D'anciens combattants jihadistes étrangers vont être intégrés à l'armée syrienne

Après avoir réclamé le désarmement des factions armées composées de combattants étrangers en Syrie, Washington a donné son feu vert à leur intégration dans la nouvelle armée régulière du pays.

Article rédigé par Nicolas Teillard
Radio France
Publié Mis à jour
Temps de lecture : 4min
Des rebelles ayant participé a l'offensive conduisant au renversement de Bachar al-Assad, le 21 décembre 2024, à Alep. (ANTONIN BURAT / LE PICTORIUM / MAXPPP)
Des rebelles ayant participé a l'offensive conduisant au renversement de Bachar al-Assad, le 21 décembre 2024, à Alep. (ANTONIN BURAT / LE PICTORIUM / MAXPPP)

Ils vont donc troquer leurs habits de jihadistes pour revêtir l'uniforme de l'armée syrienne. Des combattants étrangers vont être intégrés aux forces syriennes du ministère de la Défense, après le feu vert donné par Washington dans un étonnant revirement. 

Par combattants étrangers, il faut bien entendre ces jihadistes, qui avaient quitté leur pays pour prendre les armes en Syrie ces dernières années, et qui faisaient partie de factions luttant à la fois contre le régime Assad et contre l'État islamique, ennemi du nouveau pouvoir.

Aussi incroyable que cela puisse paraître, l'administration américaine a donc donné son feu vert à cette intégration, le 2 juin 2025, par la voix de son envoyé spécial en Syrie. Une décision qui traduit un changement complet de la doctrine des États-Unis, qui réclamaient jusqu'ici le désarmement ou la neutralisation de ces factions composées de combattants étrangers, en faisant une condition de la levée des sanctions économiques, décidée par Donald Trump le mois dernier.

La solution d'un problème épineux

La Maison Blanche a finalement changé son fusil d'épaule, en exigeant simplement une grande "transparence". Voilà qui règle, en tout cas, une question épineuse pour le président syrien, qui était face à un dilemme, que faire de ces hommes qui ont combattu à ses côtés pendant des années, et dont il vantait la loyauté, mais dont les pays d'origine ne voulaient pas du retour ? 

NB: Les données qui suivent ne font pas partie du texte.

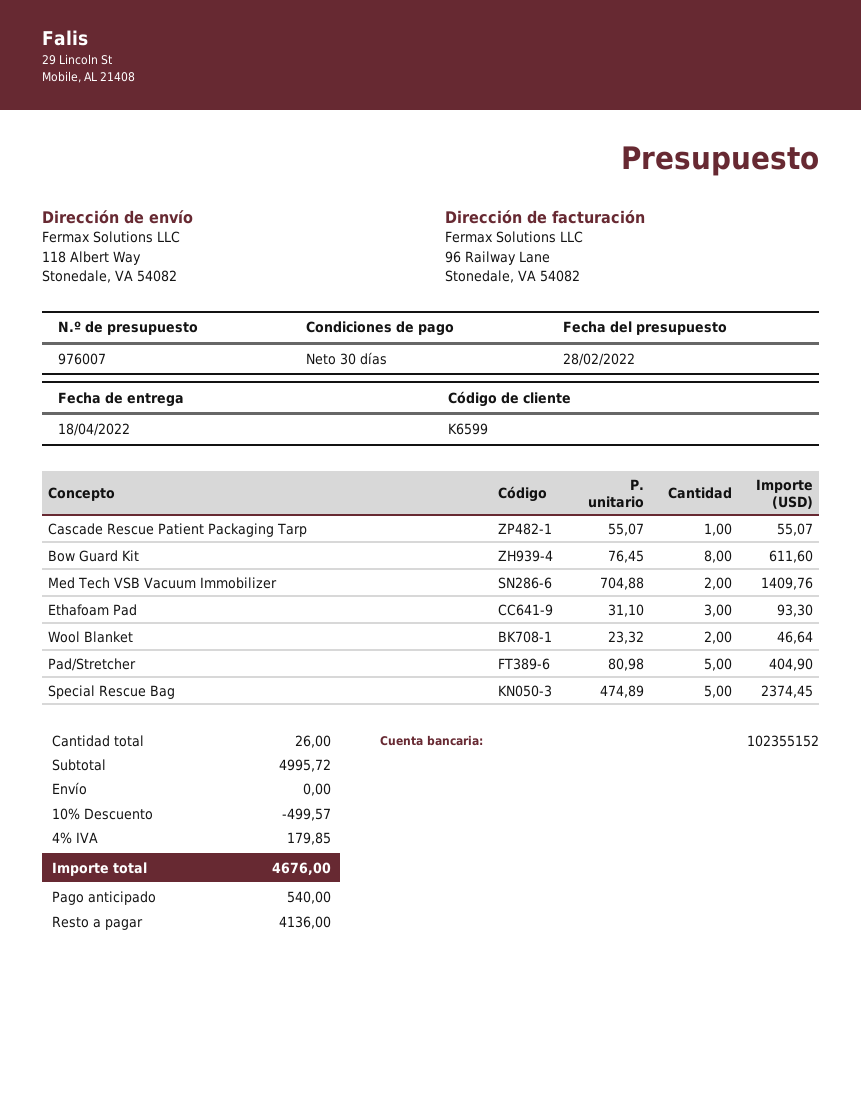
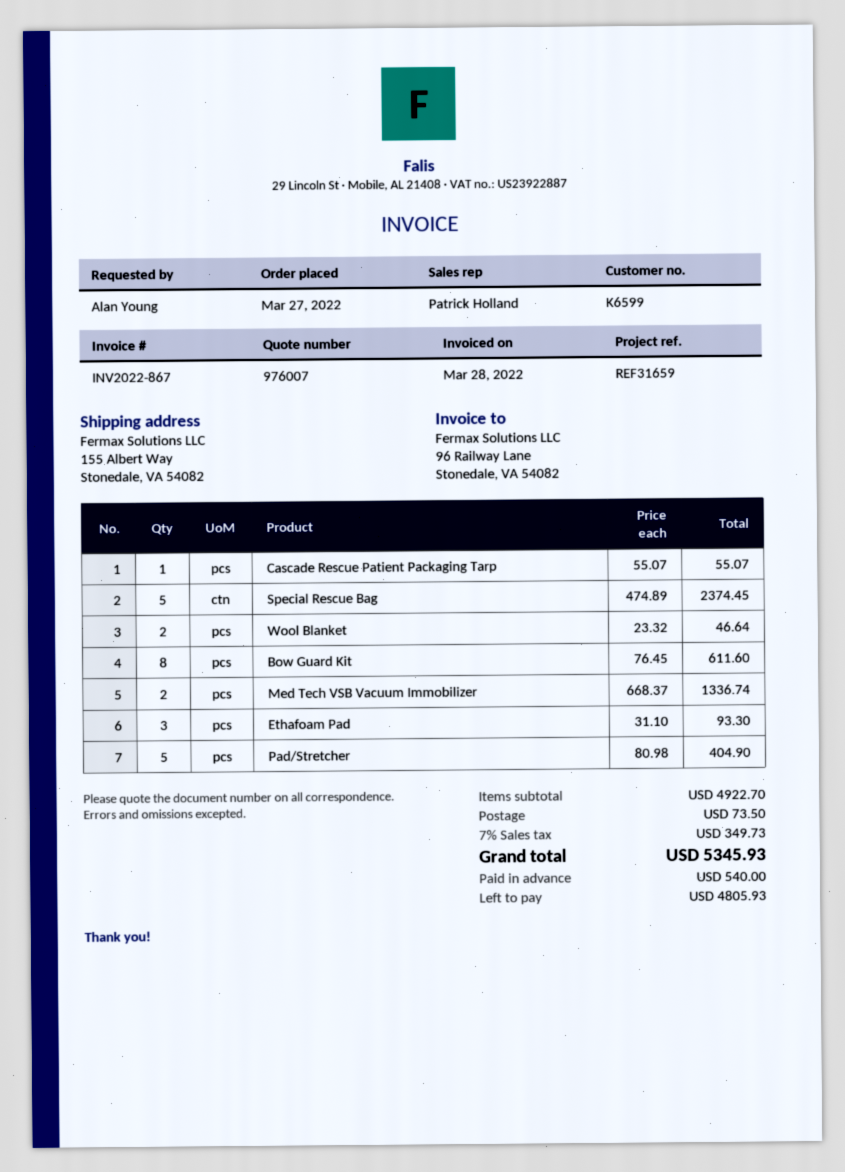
ship to: 118 Albert Way, Stonedale, VA 54082 -> 155 Albert Way, Stonedale, VA 54082
Med Tech VSB Vacuum Immobilizer: 2 x 704.88 = 1409.76 -> 2 x 668.37 = 1336.74
subtotal: 4995.72 -> 4922.70
discount: 10% = 499.57 -> none
shipping: 0.00 -> 73.50
tax: 4% = 179.85 -> 7% = 349.73
total: 4676.00 -> 5345.93
balance: 4136.00 -> 4805.93

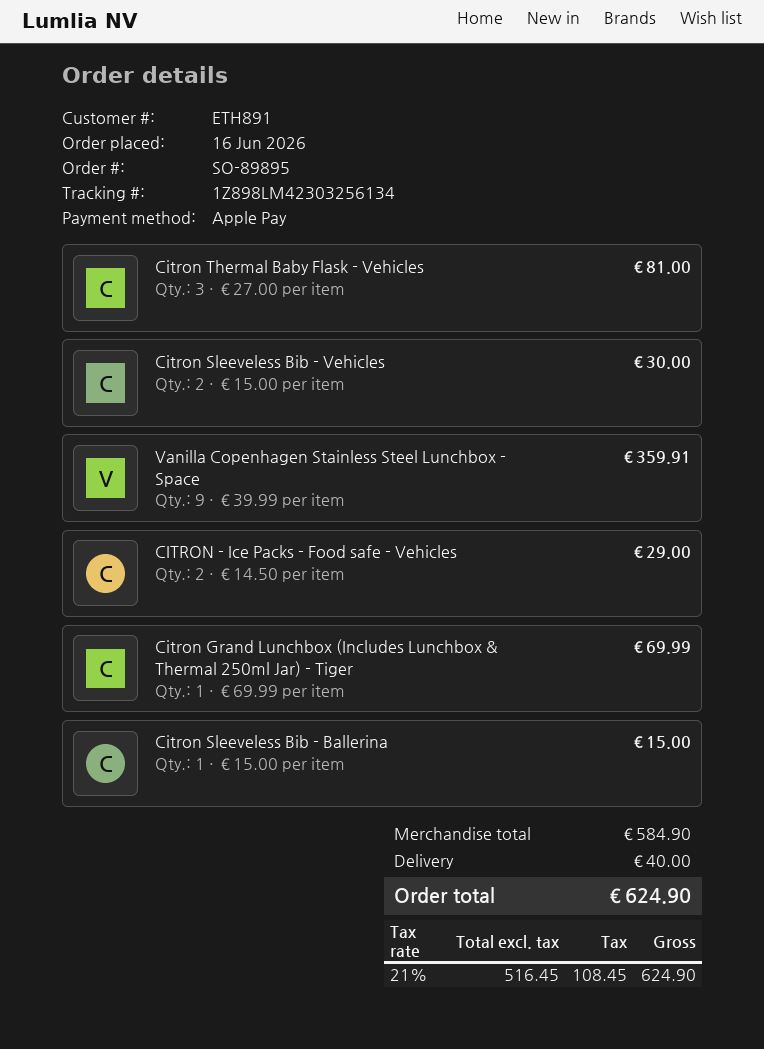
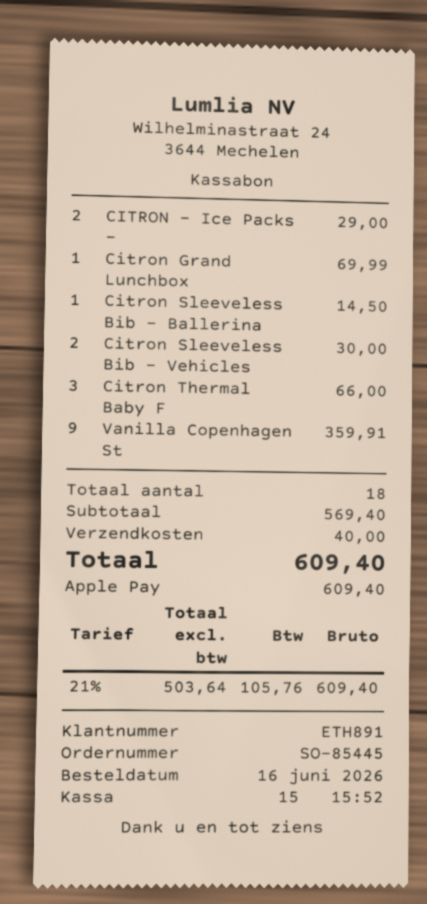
order number: SO-89895 -> SO-85445
Citron Thermal Baby Flask - Vehicles: 3 for 81.00 -> 3 for 66.00
Citron Sleeveless Bib - Ballerina: 1 for 15.00 -> 1 for 14.50
subtotal: 584.90 -> 569.40
net: 516.45 -> 503.64
tax: 21% = 108.45 -> 21% = 105.76
total: 624.90 -> 609.40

Ahmed Al-Charaa poussait pour leur intégration dès son arrivée au pouvoir, et beaucoup vont donc intégrer la nouvelle armée syrienne, au sein de la 84e brigade. Parmi eux, il y aura sans doute des Français, même si on ne connaît pas encore le détail et l'ampleur de ces intégrations. Sans doute, parce qu'on estime qu'une centaine de Français vivaient ces dernières années dans la zone d'Idlib, qui était contrôlée par le groupe HTC, et donc par Al-Charaa, avant la chute d'Assad. Certains ont même été aperçus participant à l'offensive qui a fait tomber l'ancien pouvoir de Damas. 

Plusieurs nationalités cohabitent au sein de ces factions, mais le plus gros contingent de combattants étrangers est composé d’Ouïgours, venus de Chine par le Pakistan où ils ont été formés au sein du Parti islamique du Turkestan (PIT).

Un pari sur l'avenir

Pour comprendre l'intérêt des puissances étrangères, à donner leur feu vert ou a minima à laisser faire, que ce soit à Pékin, à Washington ou sans doute à Paris, il faut voir un pari pragmatique. Un choix basé sur le principe qu'il vaut mieux que ces ressortissants soient en Syrie, encadrés ou surveillés, au sein de l'État, plutôt que de les voir lâchés dans la nature et difficiles à suivre, comme ce fut le cas dans les Balkans, ou plus récemment en Afghanistan. Ça reste un pari, par ailleurs de nature à compromettre d'éventuelles actions judiciaires contre ces combattants.

Pour le président syrien, la manœuvre permet d'éviter l'éparpillement et la multiplication des factions, comme de grossir les rangs de l'armée, avec des combattants qui ont montré leur loyauté, et qui partagent surtout la même idéologie que lui.

L'intégration de ces hommes accentue la mainmise jihadiste sur le nouvel appareil d'État, et inquiète une partie de la population. D'autant que des étrangers ont été désignés comme faisant partie des groupes qui ont participé, en mars dernier, aux massacres d'Alaouites sur la côte est du pays. Un épisode qui nourrit l'inquiétude sur la volonté du pouvoir de protéger et d'intégrer toutes les communautés, alors que cela fera précisément six mois, le dimanche 8 juin, que le régime de Bachar al-Assad est tombé.